Dataset content START

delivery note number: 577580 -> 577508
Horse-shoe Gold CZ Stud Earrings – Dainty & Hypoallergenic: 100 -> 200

Dataset content END
Dataset content START

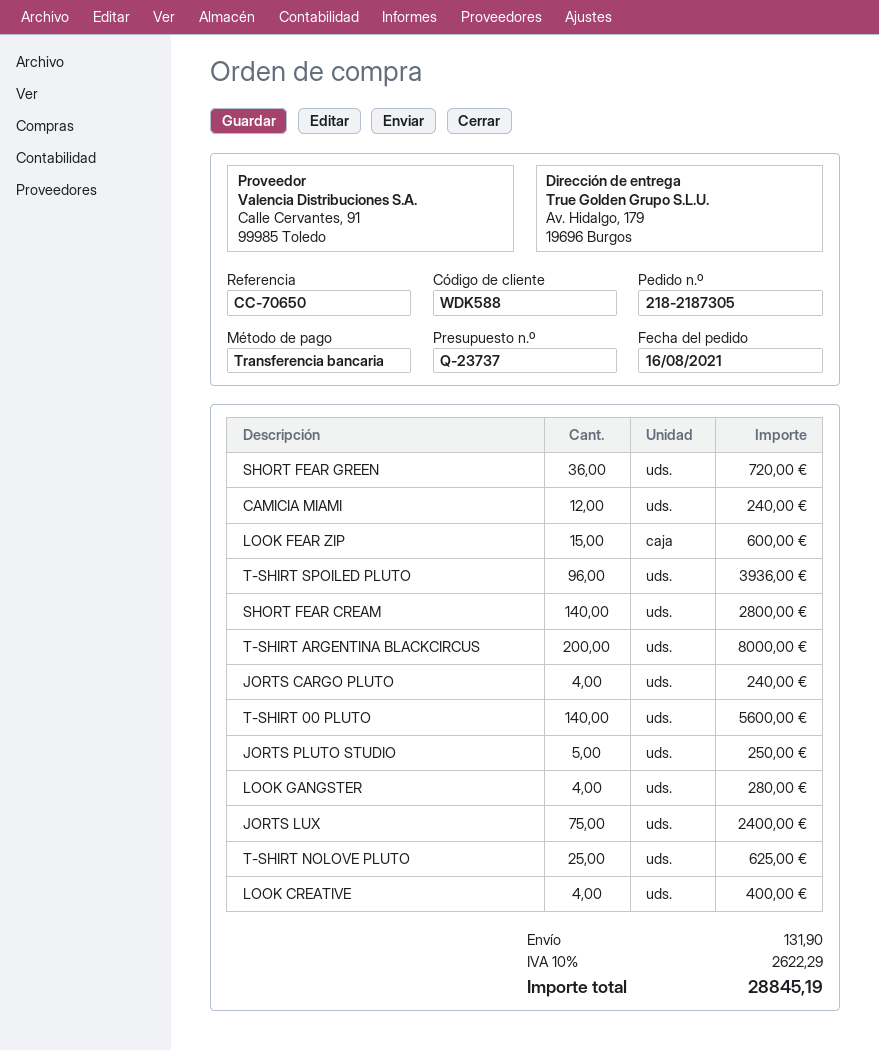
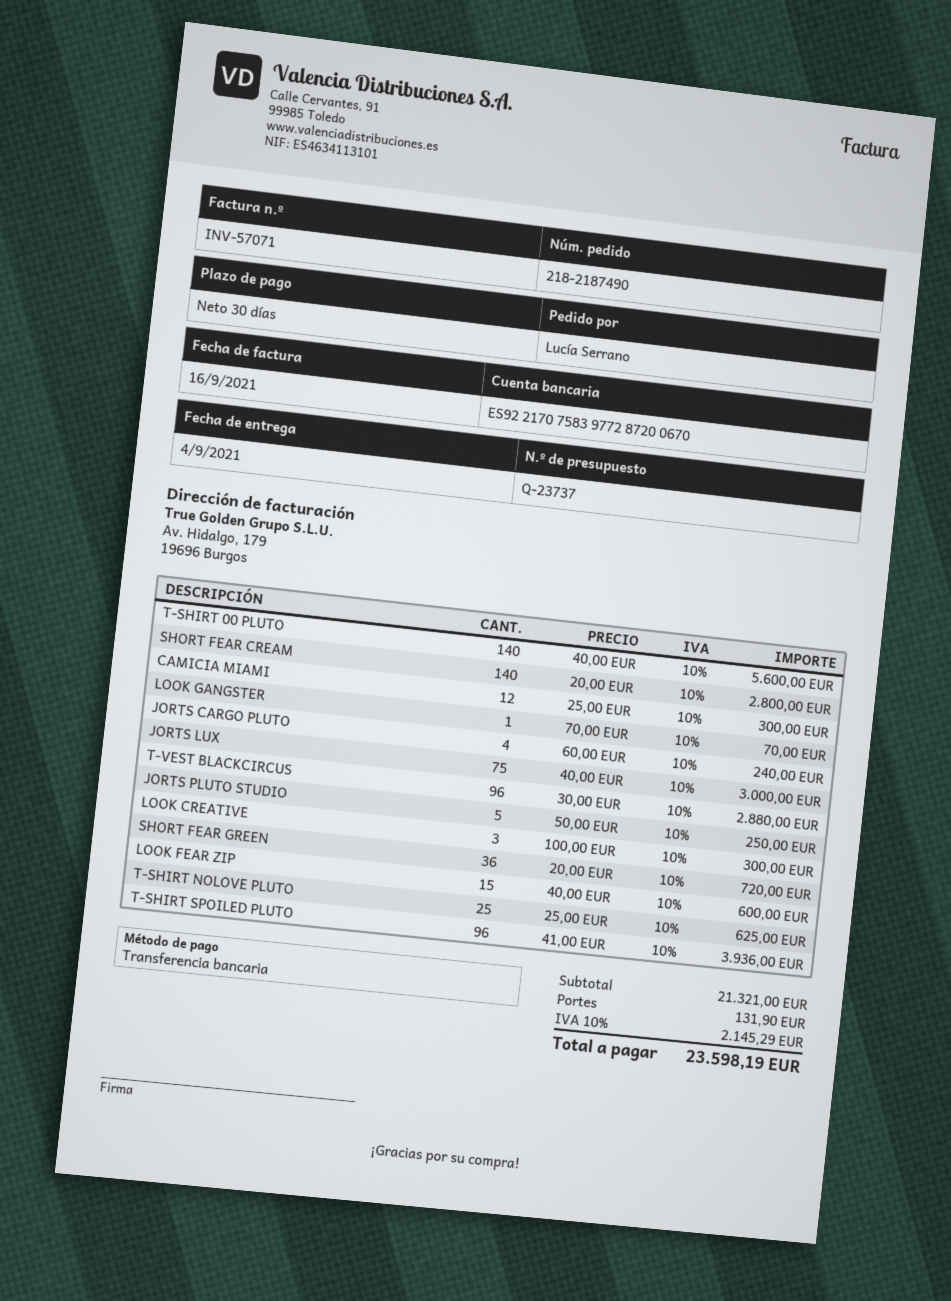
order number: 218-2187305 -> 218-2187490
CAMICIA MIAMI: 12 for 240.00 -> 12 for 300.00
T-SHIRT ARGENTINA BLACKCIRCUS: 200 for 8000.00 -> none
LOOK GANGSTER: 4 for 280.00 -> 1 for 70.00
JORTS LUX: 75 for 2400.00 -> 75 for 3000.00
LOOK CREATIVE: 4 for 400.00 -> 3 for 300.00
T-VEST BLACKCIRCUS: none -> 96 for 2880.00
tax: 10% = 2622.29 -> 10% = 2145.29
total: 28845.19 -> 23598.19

Dataset content END
Dataset content START

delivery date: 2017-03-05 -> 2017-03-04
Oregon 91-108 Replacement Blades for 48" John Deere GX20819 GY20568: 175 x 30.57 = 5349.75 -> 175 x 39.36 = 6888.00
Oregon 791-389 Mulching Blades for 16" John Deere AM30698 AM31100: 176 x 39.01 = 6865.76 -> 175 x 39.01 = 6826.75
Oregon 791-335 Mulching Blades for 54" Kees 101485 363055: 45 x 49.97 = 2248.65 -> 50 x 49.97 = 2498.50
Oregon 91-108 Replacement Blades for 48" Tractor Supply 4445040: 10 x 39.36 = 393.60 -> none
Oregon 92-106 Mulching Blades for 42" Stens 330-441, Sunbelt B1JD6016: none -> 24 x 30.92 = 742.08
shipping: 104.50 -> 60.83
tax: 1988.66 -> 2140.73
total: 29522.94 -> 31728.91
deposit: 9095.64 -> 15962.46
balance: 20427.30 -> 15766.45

Dataset content END

* _Problem to solve_
Starting at the line that contains "39.36 = 6888.00" and stopping after the line that contains "393.60 -> none", write out every line exactly as it appears above, and no other line.

* _Solution_
Oregon 91-108 Replacement Blades for 48" John Deere GX20819 GY20568: 175 x 30.57 = 5349.75 -> 175 x 39.36 = 6888.00
Oregon 791-389 Mulching Blades for 16" John Deere AM30698 AM31100: 176 x 39.01 = 6865.76 -> 175 x 39.01 = 6826.75
Oregon 791-335 Mulching Blades for 54" Kees 101485 363055: 45 x 49.97 = 2248.65 -> 50 x 49.97 = 2498.50
Oregon 91-108 Replacement Blades for 48" Tractor Supply 4445040: 10 x 39.36 = 393.60 -> none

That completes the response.